SMART, once again, features prominently in local transit news this week.  Farhad Mansourian, interim General Manager of SMART, has been hired by the agency on a permanent basis.  Critics have addressed his pay – over $300,000 per year in compensation, comparable to other agency heads – and his credentials, although they’ve also stopped saying he duped the board prior to the MTC and TAM bailout hearings, as few boards would hire a man they felt had misled them.

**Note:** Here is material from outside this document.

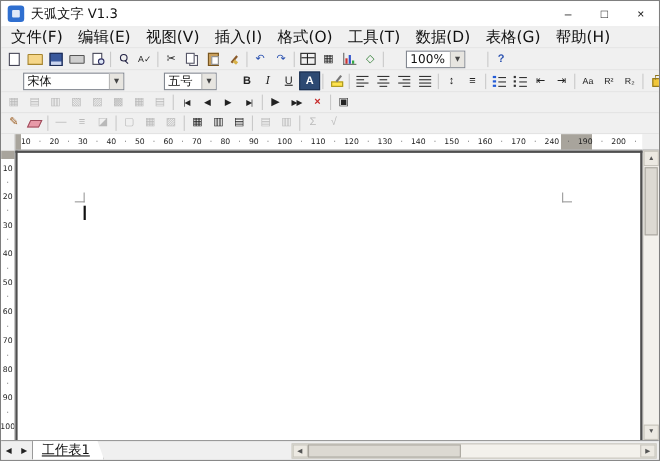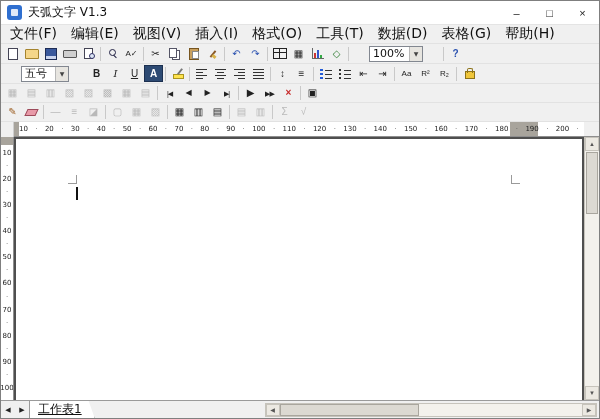"宋体" div.combo { html: none -> <div> <span>宋体</span> <span>▼</span> </div> }
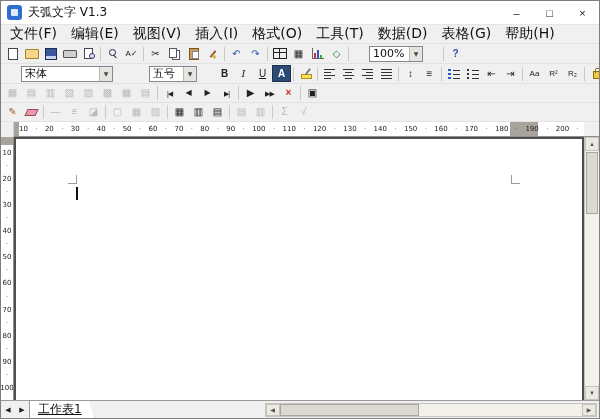"180" span { text: 180 -> 240 }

The board also approved the new financial report, balancing the budget at about $360 million for the construction of the line which, at $9.7 million per mile, is by far the least expensive rail transit project in the country.  Local writer Steve Stein agrees, characterizing opponents as “nostalgic for a Marin County composed of mid-century ranch houses, suburban lawns and cul-de-sacs.”  In other news:

  • Cyclists and pedestrians got a major boost when the County allocated $8.8 million for pedestrian and bicycling improvements across Marin.  Among the projects: studying reopening the Alto Tunnel between Corte Madera and Mill Valley, improving sidewalk connections between the Canal and downtown San Rafael, and, in a major victory, constructing the Central Marin Ferry Connection.
  • In affordable housing news, Assemblyman and Congressional contender Jared Huffman’s bill to allow foreclosed housing to count against affordable housing mandates is on the Governor’s desk for signature.  The bill once allowed cities to appeal their density requirements, but it’s been pared down to just the foreclosed housing portion.  Meanwhile, Novato, which pushed most strenuously for reform, is following through on a 2008 development loan to expand Eden Housing, an affordable senior center home.  Critics contended that old folks will cause crime and join gangs.
  • Terrapin Crossroads, the Phil Lesh-led music venue, was discussed at length at a Fairfax Town Council meeting.  Critics were concerned about traffic and noise at the site, while supporters saw it as a fabulous opportunity for the town to improve nightlife and remove an abandoned, but prominently placed, gas station.  Lesh had put it on hold after signs opposing the project were placed along his walking route in Ross, spooking him and his wife.  Plans are available here (PDF).
  • The Marin Agricultural Land Trust purchased a large ranch outside Tomales recently, completing the greenbelt around the town and further ensuring that West Marin is off-limits to sprawl.
  • Speaking of sprawl, the proposed Hanna Ranch development in Novato passed the city’s Design Review Board, the first step towards project approval.
  • Some anti-sprawl might come to San Rafael, as local developer Monahan Parker is looking to build a four-story, 41-unit mixed-use building at 2nd & B Streets.  Two Victorian-era homes that have seen much better days would be demolished.  The project would also include a 57-space parking garage, which is one space above the minimum for a project of its size and totally out of whack with the overall setting.  It is currently before the Design Review Board, and you can watch preliminary comments here.

The Greater Marin

  • The debate over California High-Speed Rail is still a thing, and it’s making national news.  Ezra Klein of the Washington Post provides a good rundown of current thought on the subject, while CAHSR Blog looks to BART battles in Livermore for signs of things to come.
  • BART is still fighting protestors over police brutality and cell phone censorship.  It boiled over recently with multiple stations being shut down during rush-hour.
  • In case you hadn’t heard, there’s a battle brewing over transportation funding in Congress thanks to the soon-to-expire gas tax.  Mercury News wonders what it would do the Bay Area.
  • SMART isn’t the only transit agency facing problems: Vancouver’s TransLink has funding issues, Atlanta’s MARTA system is under fire from the car-dependent, and Washington, DC isn’t sure how it should align one end of its planned streetcar line.
  • Looking to the Old World for how to structure urban spaces.
  • Someone read the entire Seattle land use code and came away with some observations.  A braver man than I.